╭─ MATERIAL FOR THIS EXERCISE
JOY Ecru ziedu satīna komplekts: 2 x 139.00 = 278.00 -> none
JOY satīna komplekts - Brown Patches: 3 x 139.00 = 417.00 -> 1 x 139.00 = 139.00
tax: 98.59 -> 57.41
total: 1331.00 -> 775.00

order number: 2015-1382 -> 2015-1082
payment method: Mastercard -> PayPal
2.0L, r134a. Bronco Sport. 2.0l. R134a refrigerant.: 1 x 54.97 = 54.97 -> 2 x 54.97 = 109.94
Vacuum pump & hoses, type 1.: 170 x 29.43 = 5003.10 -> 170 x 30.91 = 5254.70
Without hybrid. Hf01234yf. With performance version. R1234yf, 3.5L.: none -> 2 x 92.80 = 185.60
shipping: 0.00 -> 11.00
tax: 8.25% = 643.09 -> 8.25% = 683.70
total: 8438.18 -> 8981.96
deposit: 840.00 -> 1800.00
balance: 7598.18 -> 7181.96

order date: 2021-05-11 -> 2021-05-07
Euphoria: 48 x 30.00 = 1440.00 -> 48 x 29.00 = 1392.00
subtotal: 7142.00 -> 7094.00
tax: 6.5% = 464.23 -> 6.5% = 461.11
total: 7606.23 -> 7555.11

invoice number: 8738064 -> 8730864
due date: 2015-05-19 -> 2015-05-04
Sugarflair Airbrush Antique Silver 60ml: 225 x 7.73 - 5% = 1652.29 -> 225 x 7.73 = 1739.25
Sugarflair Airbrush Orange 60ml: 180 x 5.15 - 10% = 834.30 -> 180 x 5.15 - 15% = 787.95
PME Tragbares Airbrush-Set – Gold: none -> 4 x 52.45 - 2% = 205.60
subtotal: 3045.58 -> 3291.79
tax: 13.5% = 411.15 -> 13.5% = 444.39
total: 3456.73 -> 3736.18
╰─
WHAT NEEDS TO BE DONE :: Please write out, exactly as they appear above, only the lines in the stretch from the line with "order number: 2015-1382 -> 2015-1082" through the line with "Vacuum pump &".

TASK ANSWER ::
order number: 2015-1382 -> 2015-1082
payment method: Mastercard -> PayPal
2.0L, r134a. Bronco Sport. 2.0l. R134a refrigerant.: 1 x 54.97 = 54.97 -> 2 x 54.97 = 109.94
Vacuum pump & hoses, type 1.: 170 x 29.43 = 5003.10 -> 170 x 30.91 = 5254.70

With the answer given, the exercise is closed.